══ Extracted entries ══

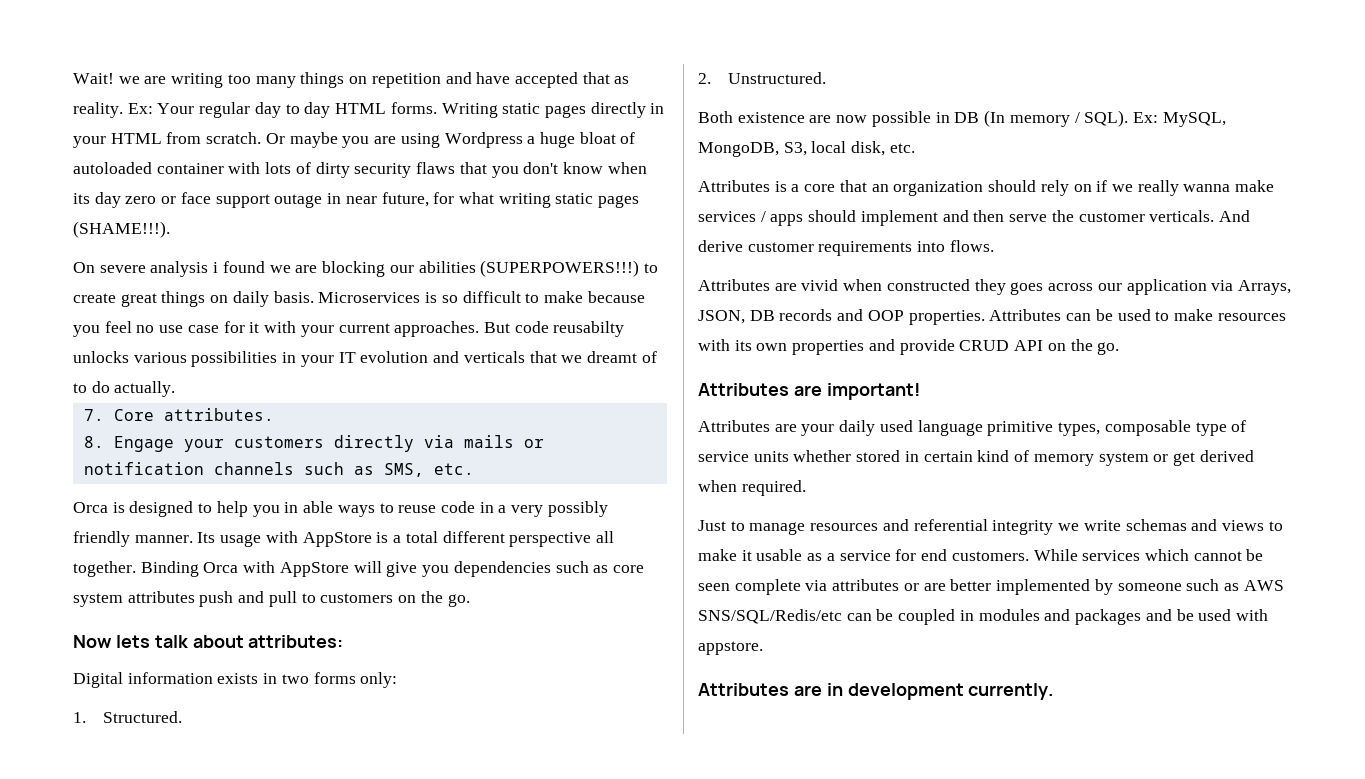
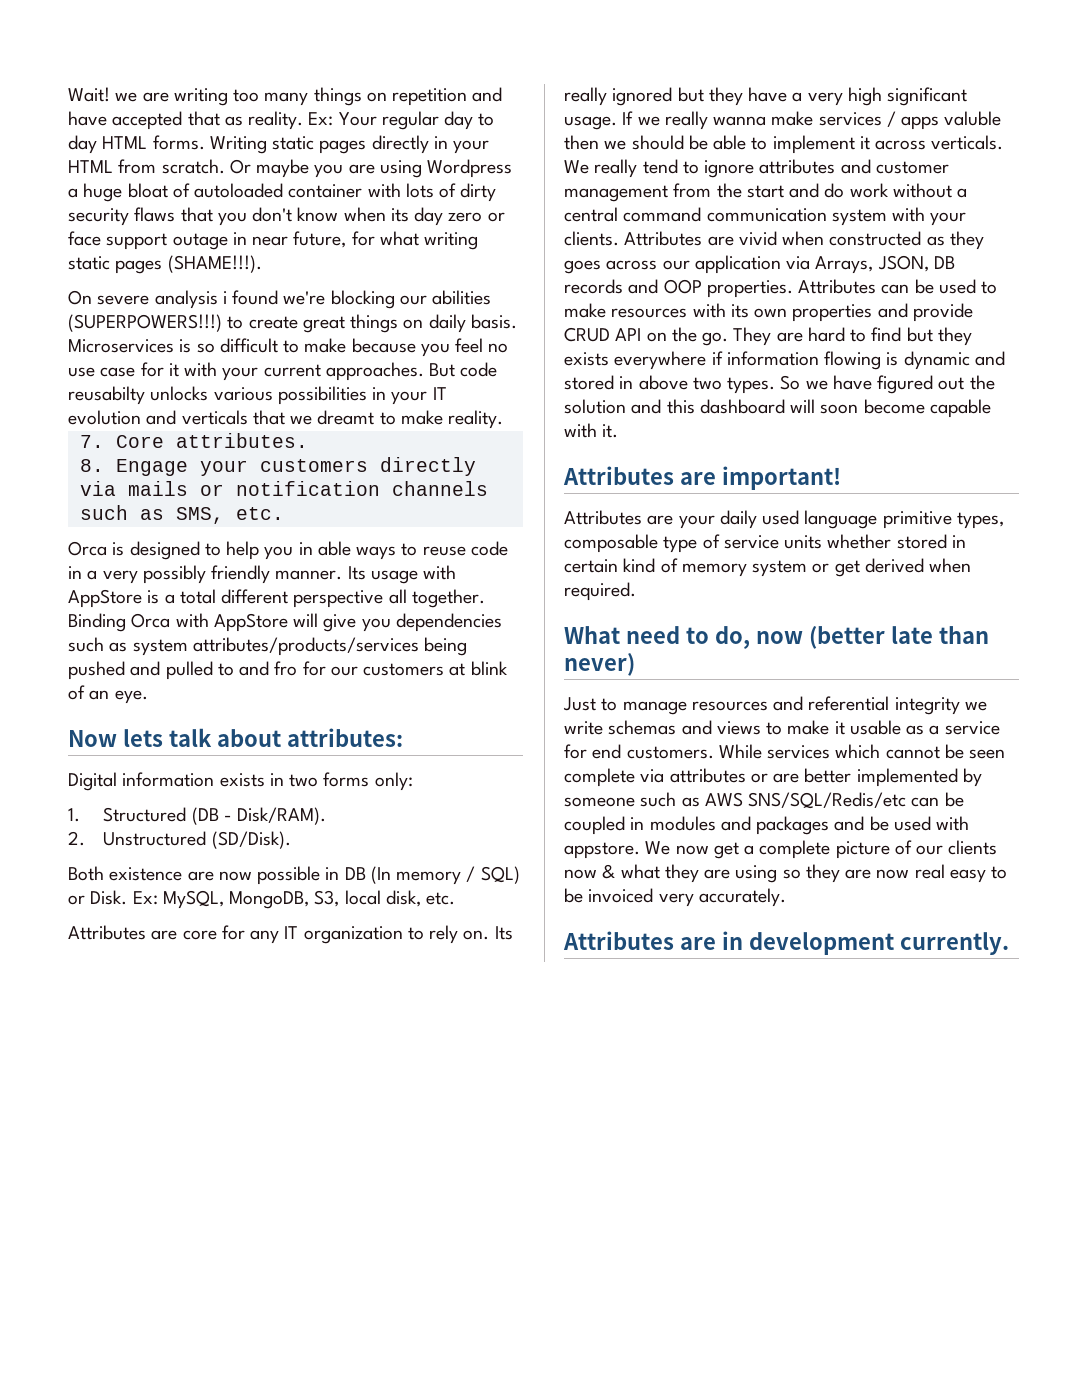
[269,265,318,273] we are -> [283,291,326,305] we're
[641,351,657,363] [73,381,176,397] of to do actually. -> [379,410,504,429] to make reality.
[612,565,644,573] [73,591,470,607] core system attributes push and pull to customers on the go. -> [132,637,468,656] [68,661,508,680] [68,685,148,704] system attributes/products/services being pushed and pulled to and fro for our customers at blink of an eye.
[102,711,182,723] Structured. -> [103,807,327,825] Structured (DB - Disk/RAM).
[727,72,826,84] Unstructured. -> [103,831,291,849] Unstructured (SD/Disk).
[1084,110,1129,127] SQL). -> [480,866,520,884] [68,890,128,905] SQL) or Disk.
[774,180,1108,196] is a core that an organization should rely on if -> [151,925,513,944] [564,87,968,106] [564,111,634,130] are core for any IT organization to rely on. Its really ignored but they have a very high significant usage. If
[808,210,1250,226] [698,240,994,256] should implement and then serve the customer verticals. And derive customer requirements into flows. // -> [944,111,1002,126] [564,135,1004,154] [564,159,949,178] [564,183,968,202] [564,207,967,226] [564,231,619,246] valuble then we should be able to implement it across verticals. We really tend to ignore attributes and customer management from the start and do work without a central command communication system with your clients.
(970, 285) none -> [926,236,945,246] as
(1120, 348) none -> [733,327,972,346] [564,351,1005,370] [564,375,995,394] [564,399,991,418] [564,423,619,438] They are hard to find but they exists everywhere if information flowing is dynamic and stored in above two types. So we have figured out the solution and this dashboard will soon become capable with it.
(806, 488) none -> [564,626,989,649] [564,653,635,676] // What need to do, now (better late than never)
(763, 648) none -> [645,840,998,859] [564,864,1008,883] [564,888,786,907] We now get a complete picture of our clients now & what they are using so they are now real easy to be invoiced very accurately.

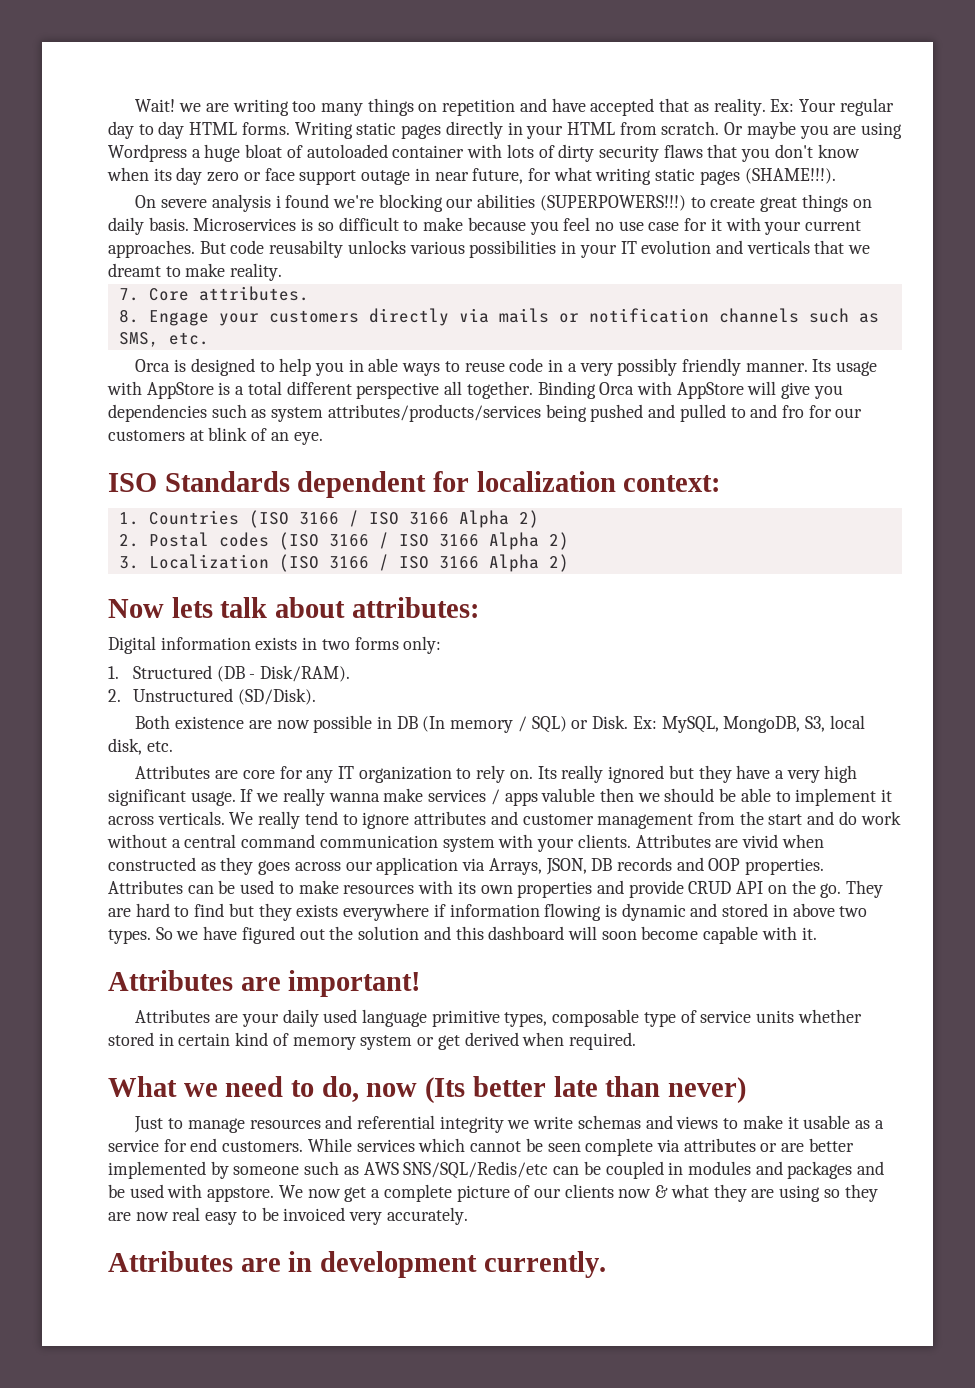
(148, 697) none -> [108,471,721,498] [118,510,539,528] [118,532,569,550] [118,554,569,572] // ISO Standards dependent for localization context: // 1. Countries (ISO 3166 / ISO 3166 Alpha 2) // 2. Postal codes (ISO 3166 / ISO 3166 Alpha 2) // 3. Localization (ISO 3166 / ISO 3166 Alpha 2)
(620, 635) none -> [183,1083,218,1097] we
[808,626,885,649] (better -> [425,1076,546,1104] (Its better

═══

Problem statement:
Write down again, exactly as given, only the lines above that fall from the line with "[1084,110,1129,127] SQL). ->" to the line with "[774,180,1108,196] is a", inclusive.

Solution below:
[1084,110,1129,127] SQL). -> [480,866,520,884] [68,890,128,905] SQL) or Disk.
[774,180,1108,196] is a core that an organization should rely on if -> [151,925,513,944] [564,87,968,106] [564,111,634,130] are core for any IT organization to rely on. Its really ignored but they have a very high significant usage. If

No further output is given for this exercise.